Source records:

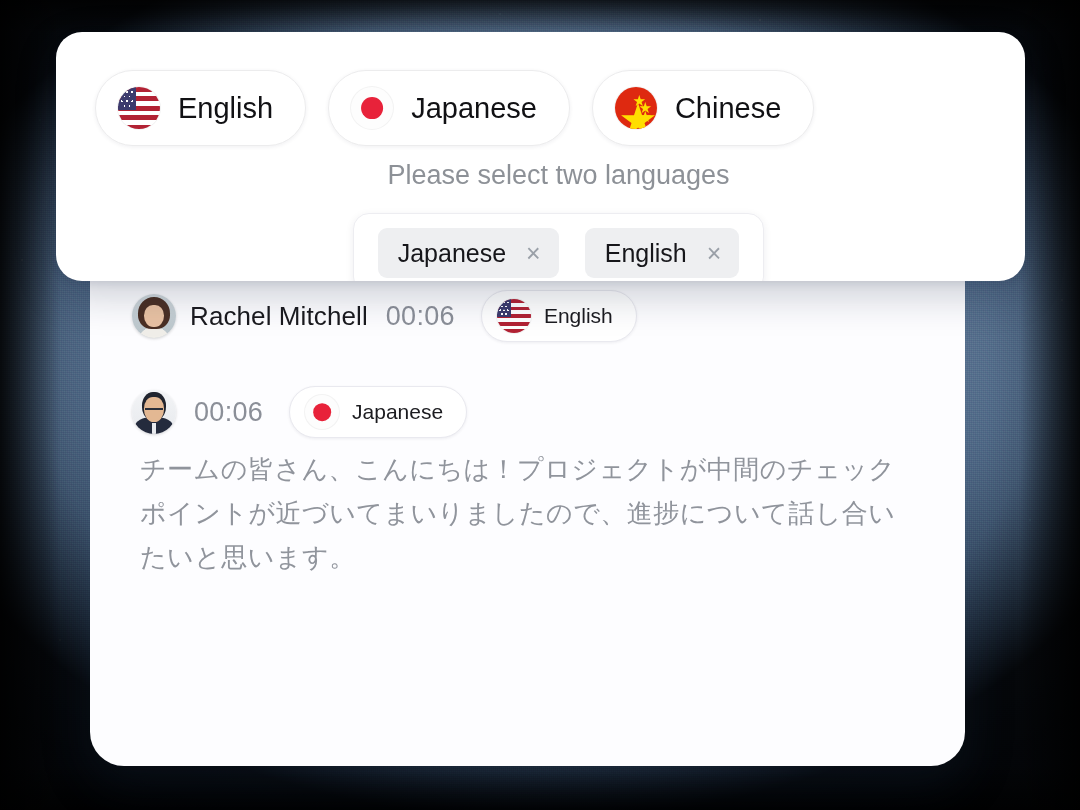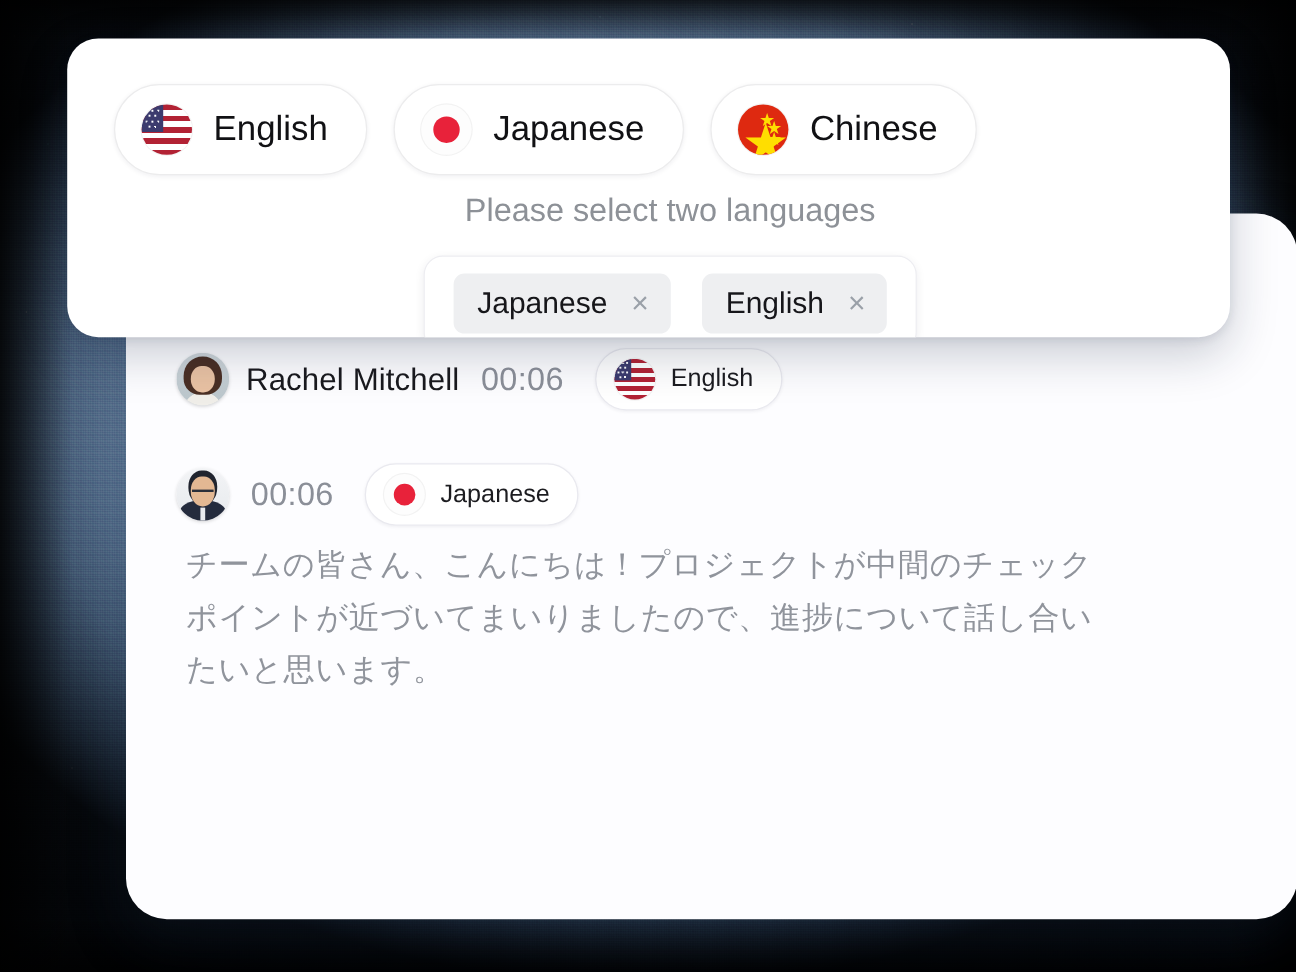"Rachel Mitchell" #conversation-card { left: 105px -> 90px; width: 976px -> 875px }
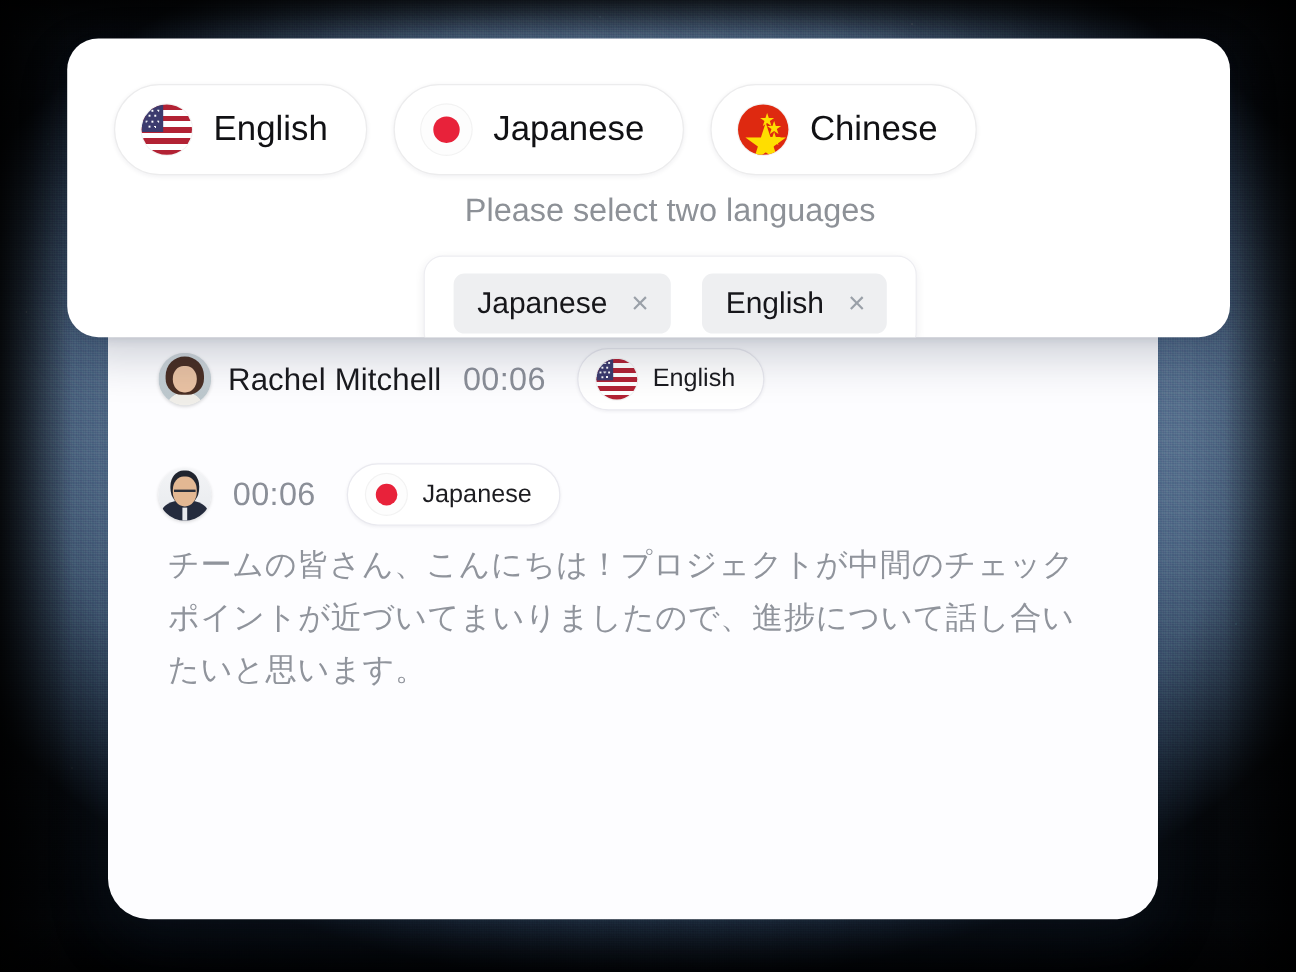"チームの皆さん、こんにちは！プロジェクトが中間のチェックポイントが近づいてまいり" .msg-body.jp { font-family: Liberation Sans, sans-serif -> Liberation Serif, serif }
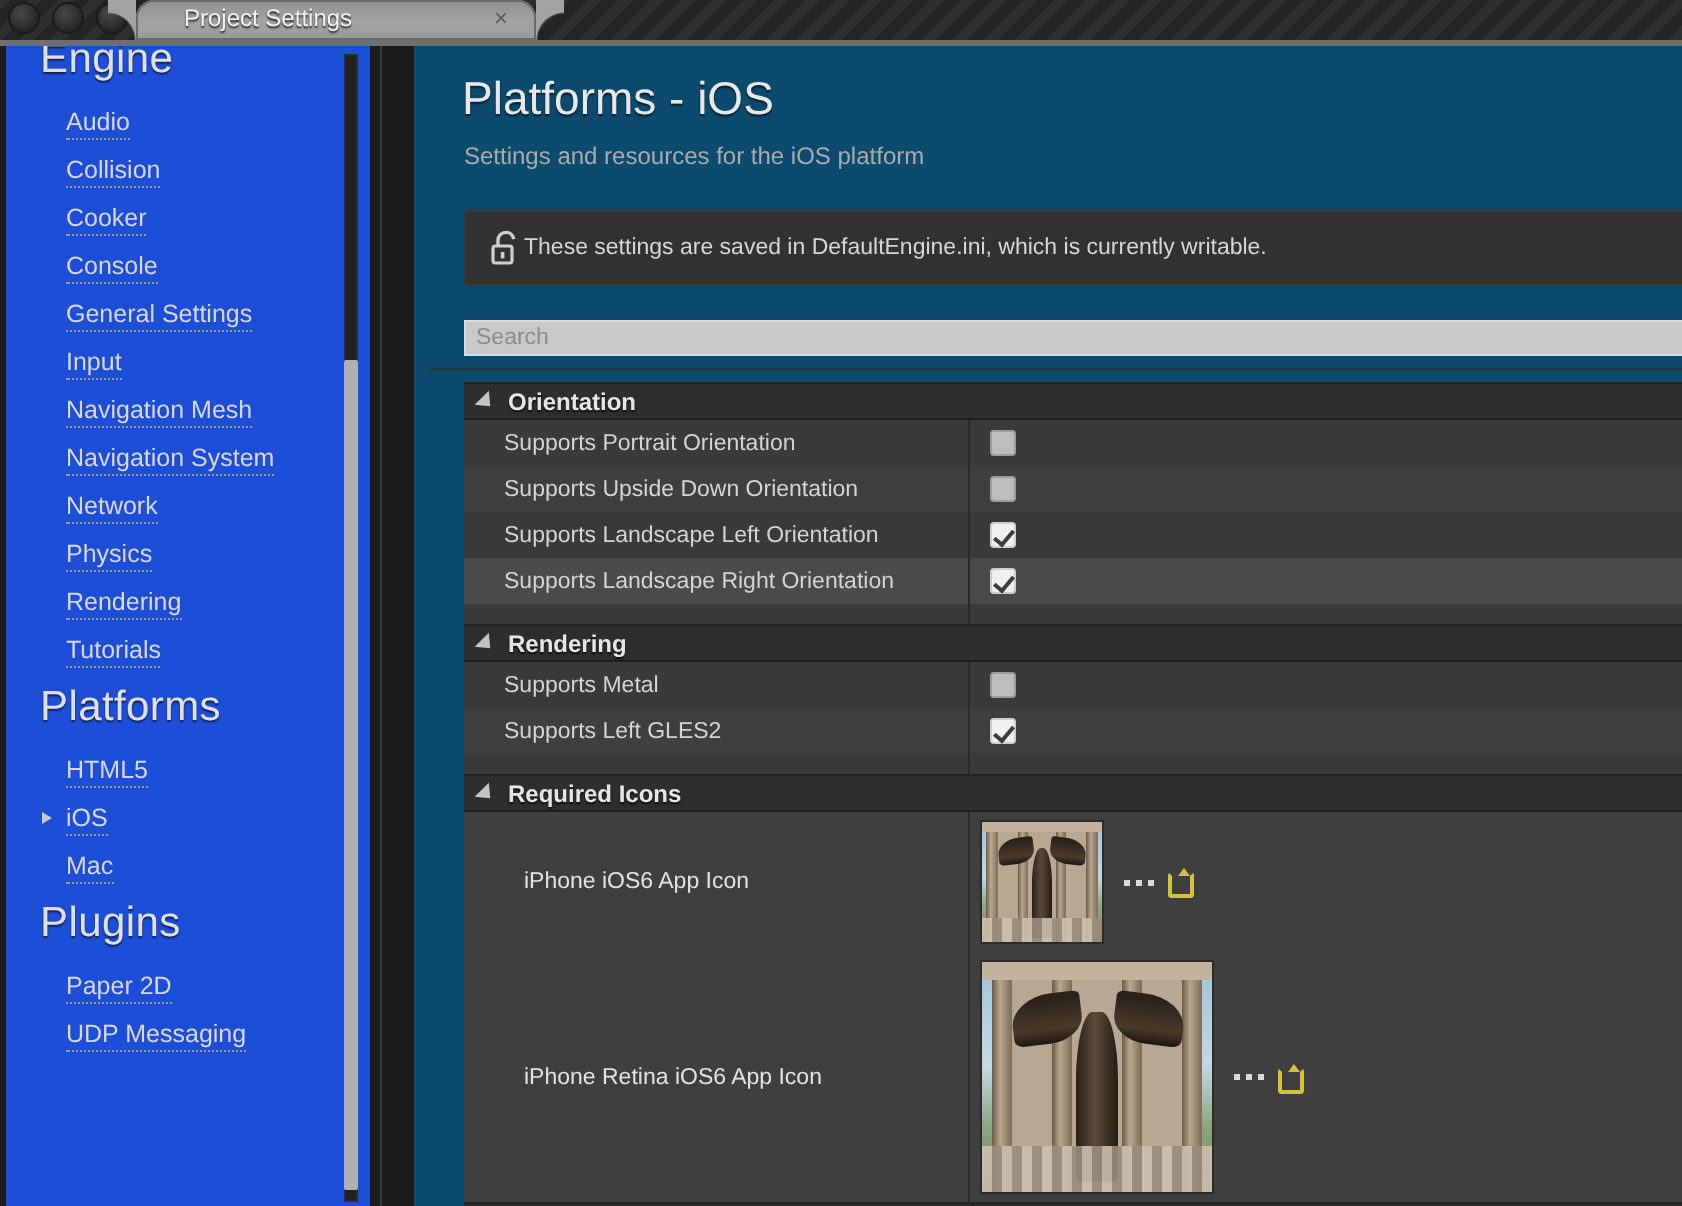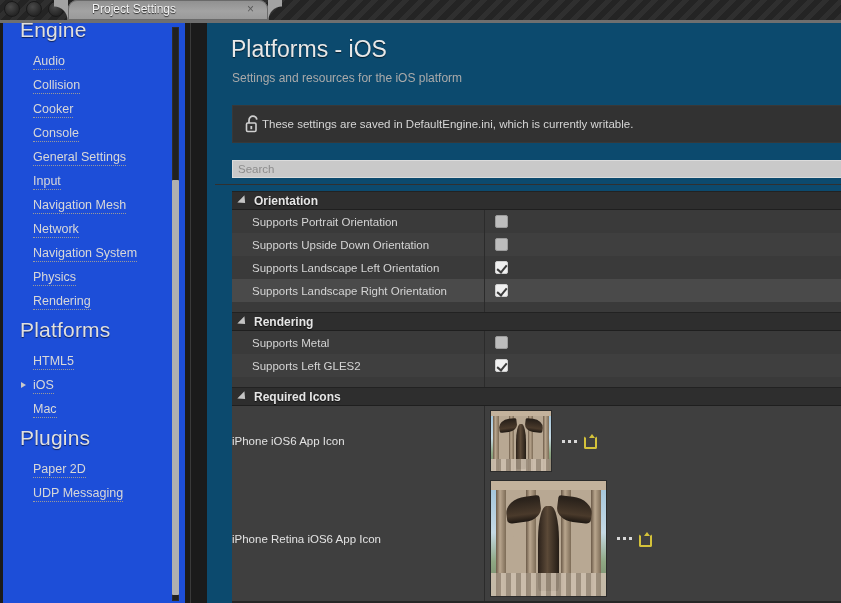"Network" div.nav-item { order: before "Navigation System" -> after "Navigation System" }
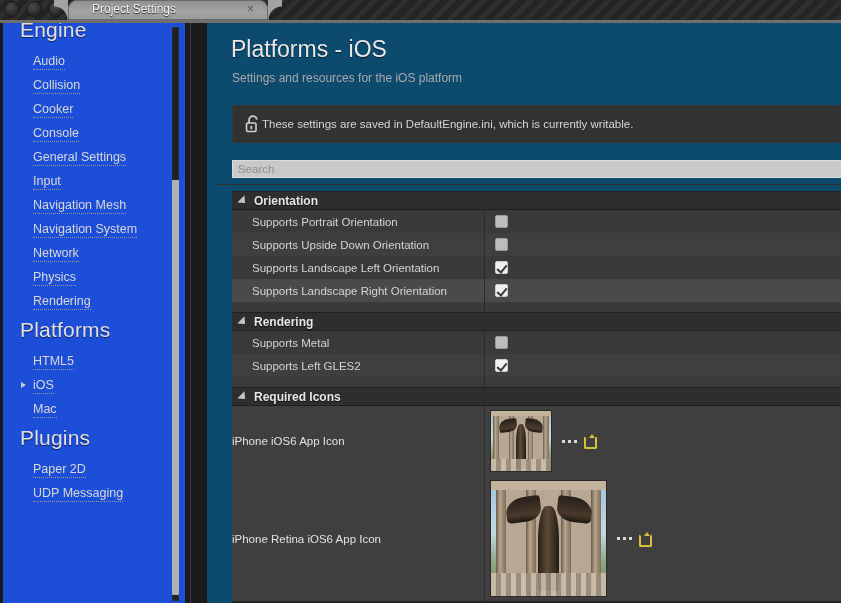"Tutorials" div.nav-item { html: none -> <div><span>Tutorials</span></div> }
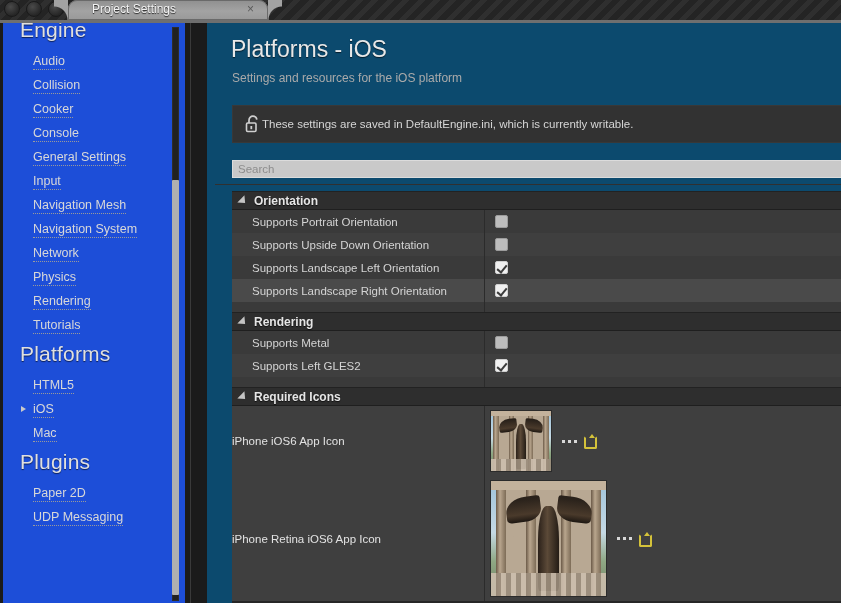"iPhone iOS6 App Icon" .irow-name { padding-left: none -> 30px }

What you should do:
Each record must be repeated verbatim, and no picture may appear in the copy.

Solution to this problem:
"Rachel Mitchell" #conversation-card { left: 105px -> 90px; width: 976px -> 875px }
"チームの皆さん、こんにちは！プロジェクトが中間のチェックポイントが近づいてまいり" .msg-body.jp { font-family: Liberation Sans, sans-serif -> Liberation Serif, serif }
"Network" div.nav-item { order: before "Navigation System" -> after "Navigation System" }
"Tutorials" div.nav-item { html: none -> <div><span>Tutorials</span></div> }
"iPhone iOS6 App Icon" .irow-name { padding-left: none -> 30px }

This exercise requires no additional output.